Each individual elementary reaction rate obeys an SOC-modulated Arrhenius/mass-action form

$$r_i(\mathrm{SOC},T,[c]) = A_i(\mathrm{SOC})\, T^{b_i(\mathrm{SOC})}\, [c_i]^{n_i(\mathrm{SOC})}\, \exp\left(-\frac{E_{a,i}(\mathrm{SOC})}{RT}\right),$$

where all key parameters are functions of SOC. The log-linearized rate law is

$$\ln r_i = n_i(\mathrm{SOC})\, \ln [c_i] + \ln A_i(\mathrm{SOC}) + b_i(\mathrm{SOC})\, \ln T - \frac{E_{a,i}(\mathrm{SOC})}{RT}$$

with each parameter (including enthalpy and oxygen-release stoichiometry) varying smoothly, typically parameterized as Chebyshev expansions (see below).

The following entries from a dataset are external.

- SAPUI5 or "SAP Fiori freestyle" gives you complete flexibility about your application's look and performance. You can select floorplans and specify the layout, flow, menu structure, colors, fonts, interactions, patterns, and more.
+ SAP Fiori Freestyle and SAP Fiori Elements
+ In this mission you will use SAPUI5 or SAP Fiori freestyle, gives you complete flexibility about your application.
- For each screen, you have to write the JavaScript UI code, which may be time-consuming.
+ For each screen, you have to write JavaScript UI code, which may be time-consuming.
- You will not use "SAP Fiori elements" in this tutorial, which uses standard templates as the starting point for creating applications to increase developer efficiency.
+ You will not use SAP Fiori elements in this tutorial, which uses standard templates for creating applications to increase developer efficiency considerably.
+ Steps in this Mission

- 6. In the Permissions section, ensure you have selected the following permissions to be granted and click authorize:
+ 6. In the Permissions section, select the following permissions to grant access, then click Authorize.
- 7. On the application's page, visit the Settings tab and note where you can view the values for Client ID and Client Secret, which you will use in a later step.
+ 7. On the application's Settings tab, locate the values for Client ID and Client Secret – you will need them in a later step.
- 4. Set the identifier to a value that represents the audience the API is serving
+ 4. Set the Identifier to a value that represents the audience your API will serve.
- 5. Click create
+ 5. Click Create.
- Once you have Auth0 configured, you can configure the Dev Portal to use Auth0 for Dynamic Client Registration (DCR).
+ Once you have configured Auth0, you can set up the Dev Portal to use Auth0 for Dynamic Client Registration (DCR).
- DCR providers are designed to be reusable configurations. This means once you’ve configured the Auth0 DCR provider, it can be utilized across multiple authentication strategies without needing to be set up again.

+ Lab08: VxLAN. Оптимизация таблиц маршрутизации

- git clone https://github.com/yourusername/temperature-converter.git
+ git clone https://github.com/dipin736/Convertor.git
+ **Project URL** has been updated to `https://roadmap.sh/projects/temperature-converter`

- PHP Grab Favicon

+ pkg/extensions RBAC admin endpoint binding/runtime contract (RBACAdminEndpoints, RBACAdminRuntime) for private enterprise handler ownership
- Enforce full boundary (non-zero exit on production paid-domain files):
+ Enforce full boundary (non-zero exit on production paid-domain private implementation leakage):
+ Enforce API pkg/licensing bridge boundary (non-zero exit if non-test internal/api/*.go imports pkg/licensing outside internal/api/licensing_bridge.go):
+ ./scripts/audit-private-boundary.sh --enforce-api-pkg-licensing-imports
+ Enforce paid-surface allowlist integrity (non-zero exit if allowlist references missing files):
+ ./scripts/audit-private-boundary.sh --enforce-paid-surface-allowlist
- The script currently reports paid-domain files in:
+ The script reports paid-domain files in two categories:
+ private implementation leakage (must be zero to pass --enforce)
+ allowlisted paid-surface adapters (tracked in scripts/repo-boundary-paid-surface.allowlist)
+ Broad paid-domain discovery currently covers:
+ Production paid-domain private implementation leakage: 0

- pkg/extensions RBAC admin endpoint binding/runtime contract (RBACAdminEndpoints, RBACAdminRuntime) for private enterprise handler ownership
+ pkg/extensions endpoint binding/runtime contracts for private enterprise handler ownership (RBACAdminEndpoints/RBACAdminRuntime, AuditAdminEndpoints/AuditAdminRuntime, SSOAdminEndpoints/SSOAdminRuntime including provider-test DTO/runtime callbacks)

3. Functional Parameterization Using Chebyshev Polynomials

SOC-dependence is efficiently captured as a truncated orthogonal expansion: $$p_i(\mathrm{SOC}) = \sum_{n=0}^{N} w_{i,n}\, \psi_n(\mathrm{SOC}),\quad \psi_n(\mathrm{SOC}) = \cos\left( n \arccos(\mathrm{SOC}) \right),$$ with $N=10$ being sufficient for high-fidelity representation. Each parameter thus requires only $N+1$ coefficients, yielding a set of continuous, differentiable functions suitable for both simulation and inference (Koenig et al., 17 Dec 2025).

Parameter examples for the key decomposition step ($R_2$: spinel $\to$ rock-salt + O$_2$) in three cathode materials are provided below:

Cathode	SOC	$\ln A_2$	$E_{a,2}$ (kJ/mol)	$\Delta H_2$ (J/g)
NM	0.2	34.2	120	180
	0.8	41.7	200	245
	1.0	44.3	215	260
NMA	0.2	33.1	115	175
	0.8	39.5	185	230
	1.0	42.0	200	250
NCA	0.2	32.8	110	170
	0.8	38.7	180	225
	1.0	41.2	195	245

4. Physical Interpretation and Model Consequences

Distinct, interpretable inflections in $E_{a,2}(\mathrm{SOC})$ and $\ln A_2(\mathrm{SOC})$ appear at critical SOC (~0.8), correlating with abrupt lattice oxygen release in nickel-rich cathodes. The exothermicity $\Delta H_2(\mathrm{SOC})$ and the O$_2$ stoichiometry $\nu(\mathrm{SOC})$ both rise concomitantly, reflecting the onset of the phase transition and greater oxygen availability for subsequent electrolyte oxidation. This kinetic shift is not smooth but features a critical turning point, which cannot be captured using scalar kinetic parameters or models fit at a single SOC.

The downstream oxygen–electrolyte chemistry (R3) retains invariant kinetic parameters, but its dynamic impact is strongly SOC-modulated via its coupling to R2, resulting in amplified and narrowed calorimetric peaks at high SOC (Koenig et al., 17 Dec 2025).

5. Training Approaches and Physics Priors

Learning continuous SOC-dependent parameters is performed by minimizing an objective that combines reproduction of measured heat-flow data and penalties enforcing mechanistic fidelity:

• L_mono: Ensures monotonic increase of $\Delta H_2(\mathrm{SOC})$ and $\nu(\mathrm{SOC})$ with SOC.
• L_min, L_max: Bound reaction orders and temperature exponents to physically plausible ranges, suppressing instability from overfitting.
• Physics integration: The ODEs for mass fractions and heat release are integrated using differentiable solvers (NeuralODEs), and parameter gradients computed via algorithmic differentiation (Koenig et al., 17 Dec 2025).

6. Implications for Predictive Modeling and Real-Time Diagnostics

Continuous SOC-dependent kinetic laws enable simulations and hazard prediction at arbitrary intermediate SOC, supporting real-time inference required by battery management systems (BMS) during abuse events. The modular KA-CRNN approach further provides a framework to generalize kinetic dependencies to other control variables such as temperature, pressure, or compositional state. This paradigm supports high-resolution, interpretable, and physically constrained kinetic parameter estimation, directly improving the reliability of empirical and physics-informed simulation frameworks deployed in battery safety and lifetime modeling (Koenig et al., 17 Dec 2025).